Just about a minute to go.

TM2 checks that film recording is ready to go: after the film recording is complete, the various ten minute segments are developed and then edited together in sequence: a standard BBC film leader is spliced to the front of the film recording so there is no need for a studio countdown for the film recording – it just has to be running in time for the programme start.

35 seconds to go

The BBC uses cue dots superimposed by the Presentation play out area onto the top right corner of the outgoing network transmitted picture to signal to the next live studio (or Outside Broadcast (OB)) that they are about to go on-air. (The BBC stopped using cue dots from Presentation when digital TV started (because the delay in off-air processing locally in the receiver meant it was no longer an accurate time signal)).
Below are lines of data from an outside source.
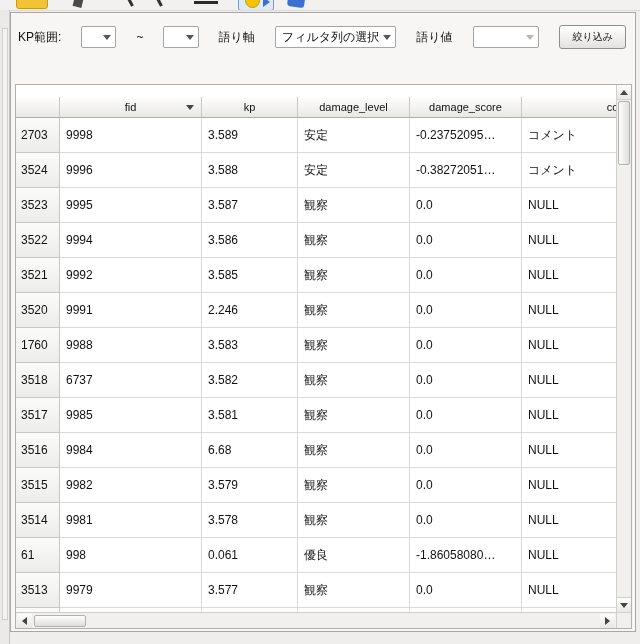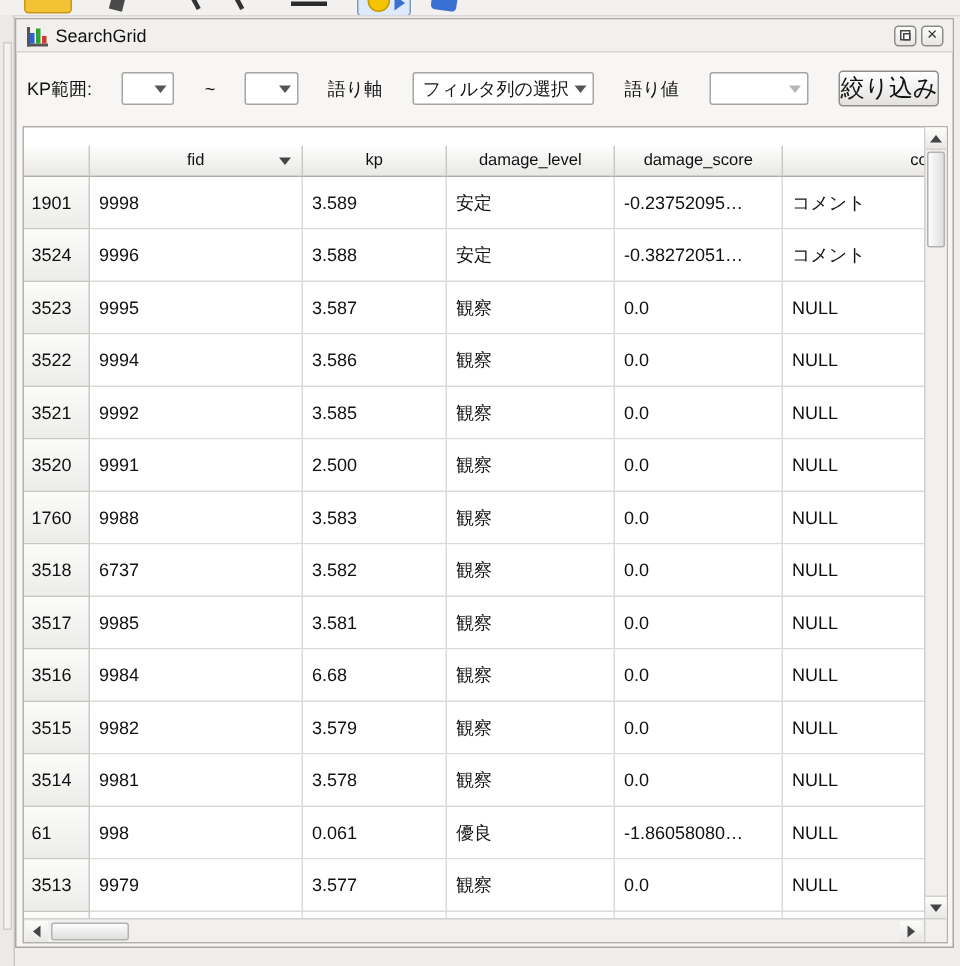"SearchGrid" div.titlebar { html: <div> <span> <span></span> <span></span> <span></span> </span> <span>SearchGrid</span> <span> <span> <span></span> </span> <span> <span>✕</span> </span> </span> </div> -> none }
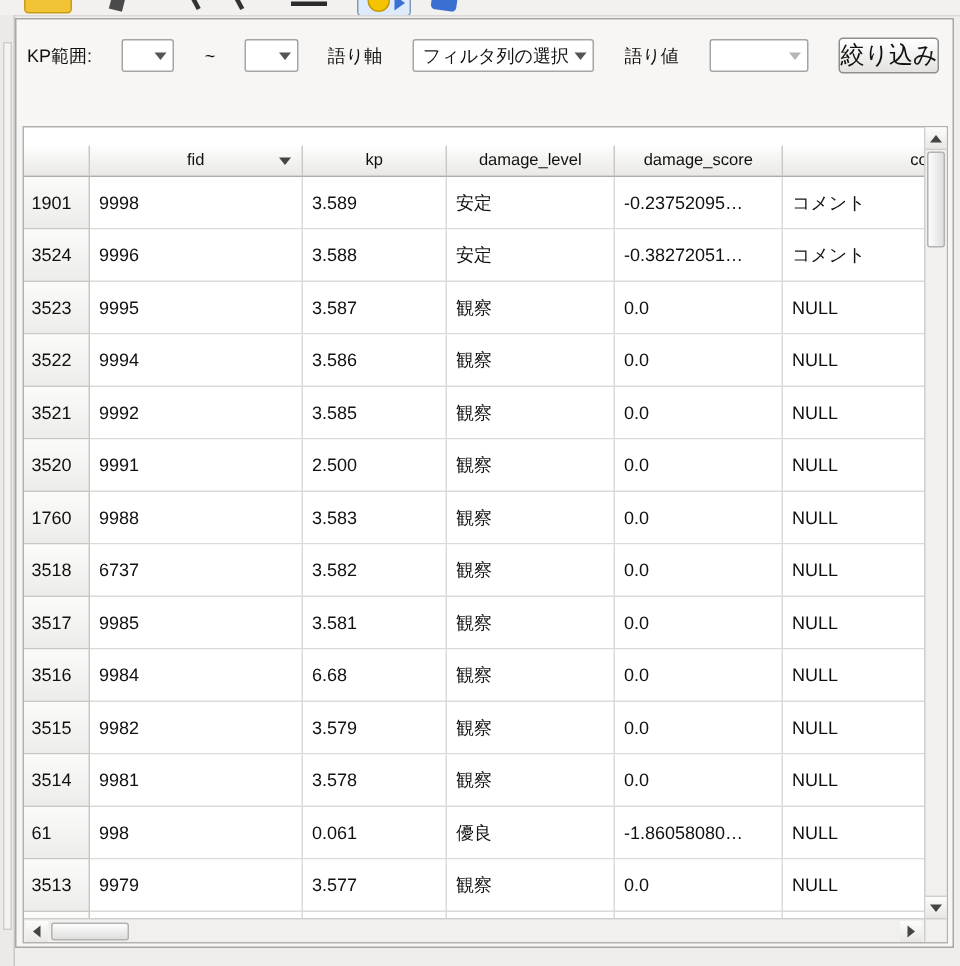"絞り込み" .btn-apply { font-size: 16px -> 10px }
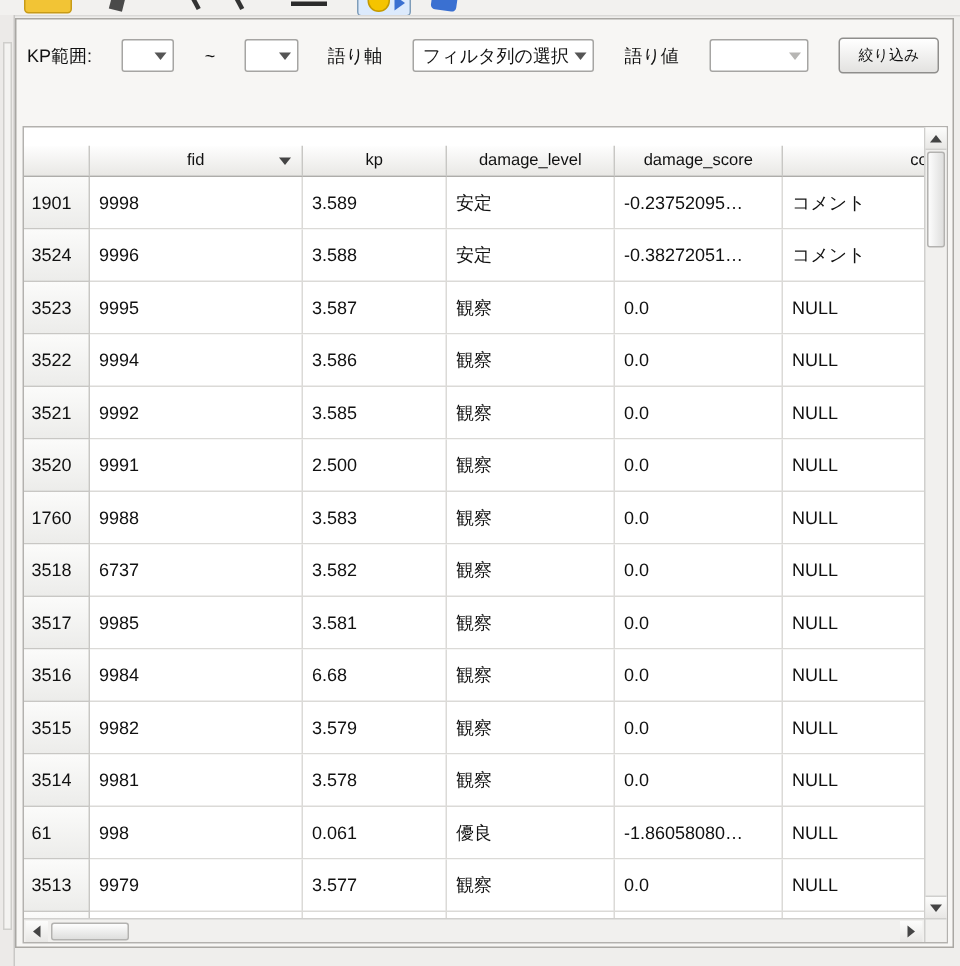"1901" td.rowhdr { text: 1901 -> 2703 }
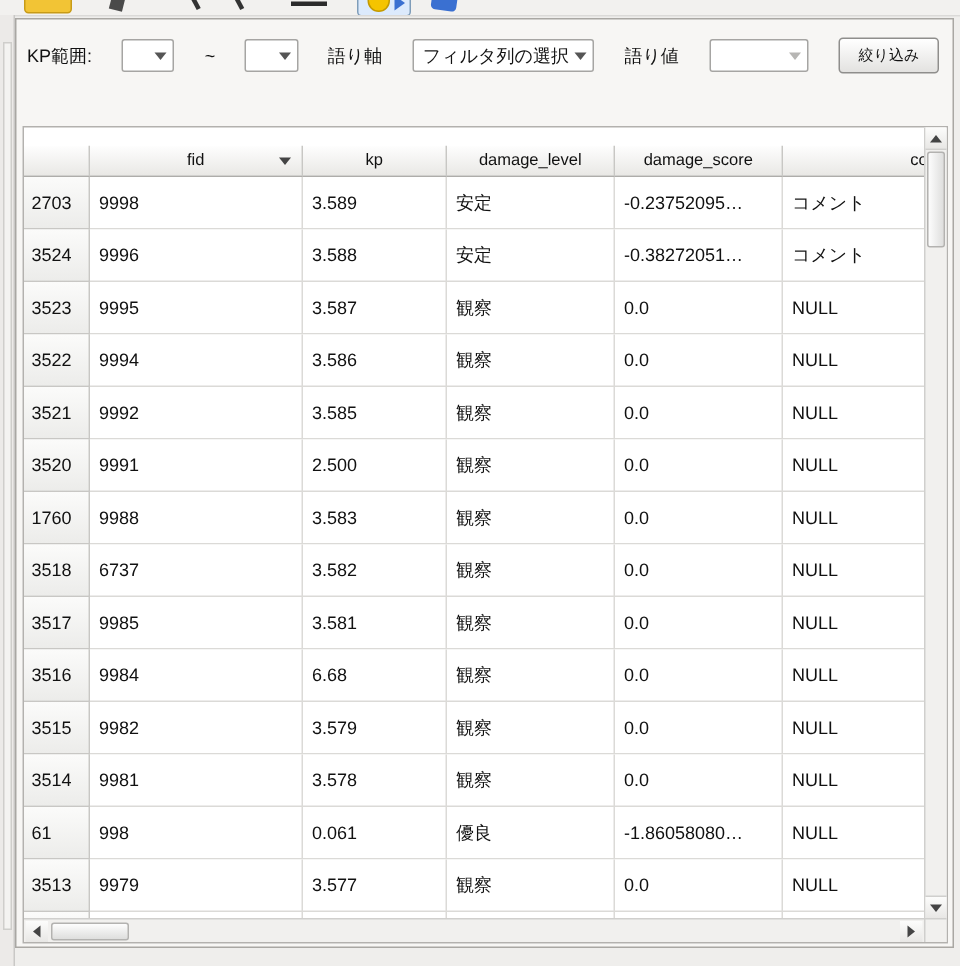"2.500" td.cell { text: 2.500 -> 2.246 }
Artist’s Impression: preceding programme end with cue dots in the top right corner

Seconds to go
to LIVE Tx
Cue Dot
30 ON
10 OFF
5 ON
ON AIR OFF
TalkBack
Director: 30 Seconds, Studio

The floor manager announces to the whole studio “30 seconds to go! Remember, everyone, pacey pacey!!”

The studio transmission lights start flashing “Transmission” in red. This is done by Network Control.

The Technical Manager 2 checks with film recording that the film recorder is running and is up to speed.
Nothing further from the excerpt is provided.